Records →

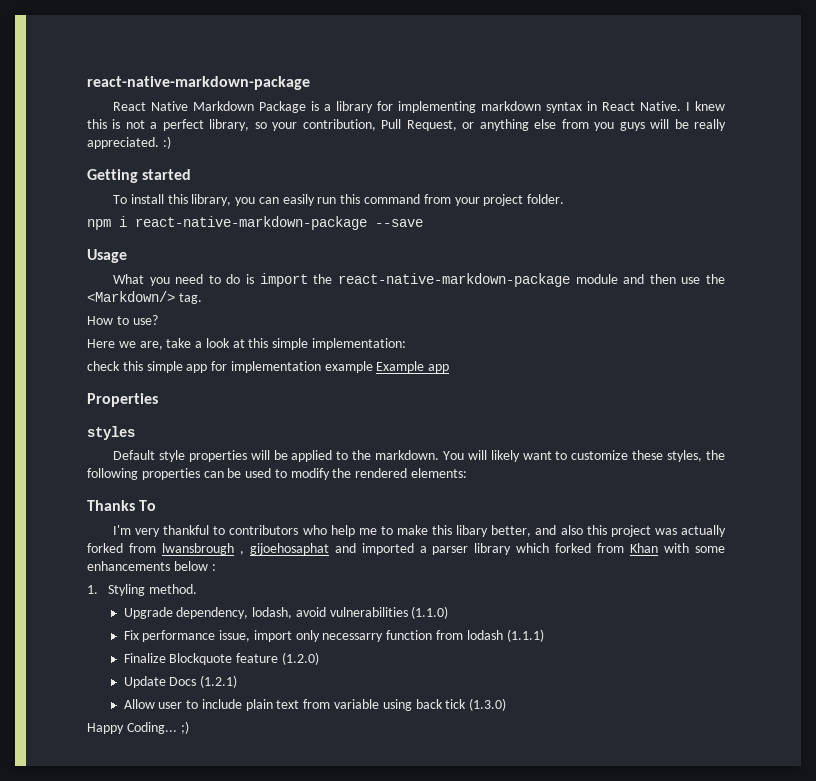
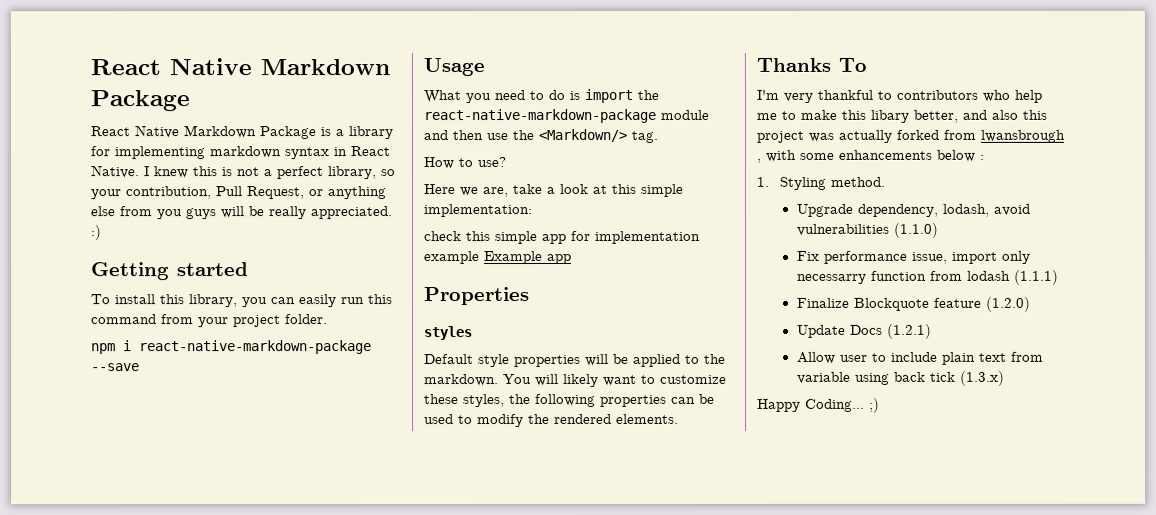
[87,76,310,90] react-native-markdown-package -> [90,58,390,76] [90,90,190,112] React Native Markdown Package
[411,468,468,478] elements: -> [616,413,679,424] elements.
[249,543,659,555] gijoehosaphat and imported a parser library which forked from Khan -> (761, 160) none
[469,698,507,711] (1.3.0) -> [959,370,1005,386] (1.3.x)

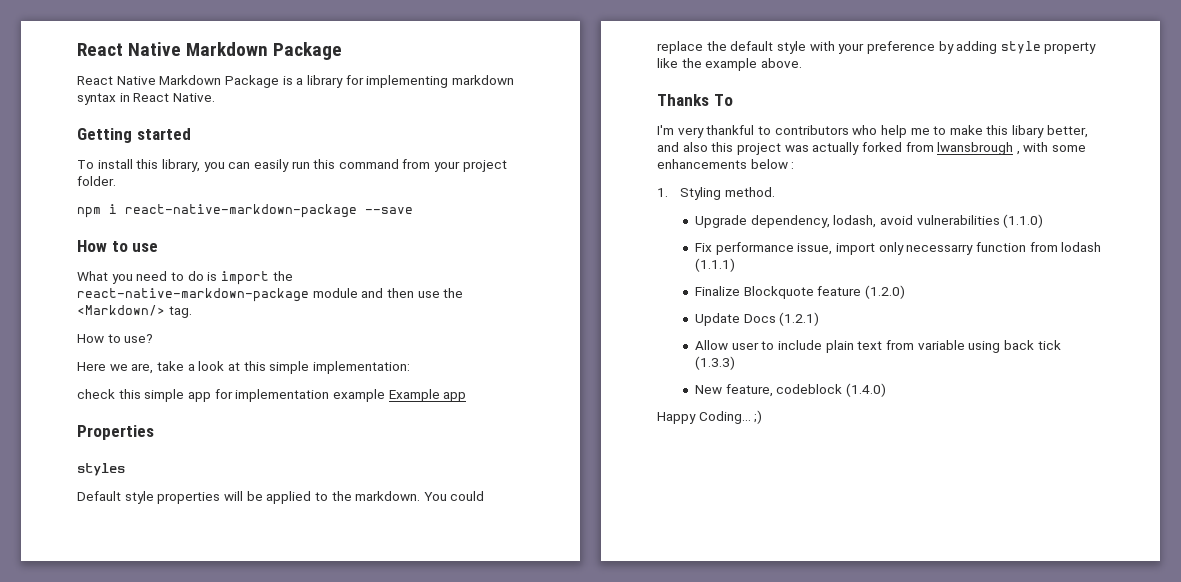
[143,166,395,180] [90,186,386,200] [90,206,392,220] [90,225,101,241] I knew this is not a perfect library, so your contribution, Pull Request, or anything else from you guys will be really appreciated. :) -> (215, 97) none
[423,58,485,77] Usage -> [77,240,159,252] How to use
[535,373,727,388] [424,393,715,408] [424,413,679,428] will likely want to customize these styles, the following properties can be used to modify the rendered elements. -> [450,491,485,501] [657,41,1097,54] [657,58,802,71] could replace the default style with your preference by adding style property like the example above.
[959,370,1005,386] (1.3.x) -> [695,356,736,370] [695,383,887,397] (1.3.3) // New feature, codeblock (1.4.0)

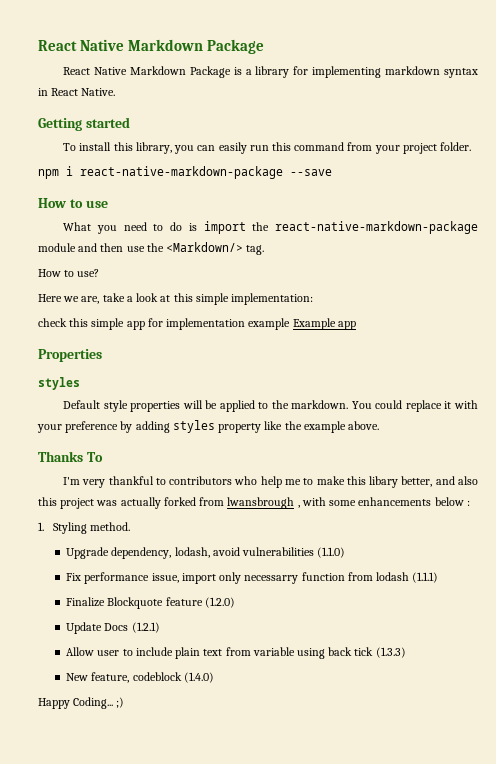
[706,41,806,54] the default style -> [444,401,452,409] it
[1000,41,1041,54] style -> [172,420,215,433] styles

==

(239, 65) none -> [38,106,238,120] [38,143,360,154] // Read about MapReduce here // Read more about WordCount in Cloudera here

* * *

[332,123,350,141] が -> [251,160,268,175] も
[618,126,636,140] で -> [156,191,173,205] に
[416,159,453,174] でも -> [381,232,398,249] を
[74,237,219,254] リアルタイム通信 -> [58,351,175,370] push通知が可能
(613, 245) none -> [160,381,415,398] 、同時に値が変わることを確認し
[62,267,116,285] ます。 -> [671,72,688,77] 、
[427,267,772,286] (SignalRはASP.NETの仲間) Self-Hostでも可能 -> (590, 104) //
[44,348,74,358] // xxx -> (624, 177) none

Exercise prompt → With pictures excluded, reproduce exactly the lines above from the one containing "[87,76,310,90] react-native-markdown-package ->" down to the one containing "[1000,41,1041,54] style ->", those two included.

Response →
[87,76,310,90] react-native-markdown-package -> [90,58,390,76] [90,90,190,112] React Native Markdown Package
[411,468,468,478] elements: -> [616,413,679,424] elements.
[249,543,659,555] gijoehosaphat and imported a parser library which forked from Khan -> (761, 160) none
[469,698,507,711] (1.3.0) -> [959,370,1005,386] (1.3.x)

[143,166,395,180] [90,186,386,200] [90,206,392,220] [90,225,101,241] I knew this is not a perfect library, so your contribution, Pull Request, or anything else from you guys will be really appreciated. :) -> (215, 97) none
[423,58,485,77] Usage -> [77,240,159,252] How to use
[535,373,727,388] [424,393,715,408] [424,413,679,428] will likely want to customize these styles, the following properties can be used to modify the rendered elements. -> [450,491,485,501] [657,41,1097,54] [657,58,802,71] could replace the default style with your preference by adding style property like the example above.
[959,370,1005,386] (1.3.x) -> [695,356,736,370] [695,383,887,397] (1.3.3) // New feature, codeblock (1.4.0)

[706,41,806,54] the default style -> [444,401,452,409] it
[1000,41,1041,54] style -> [172,420,215,433] styles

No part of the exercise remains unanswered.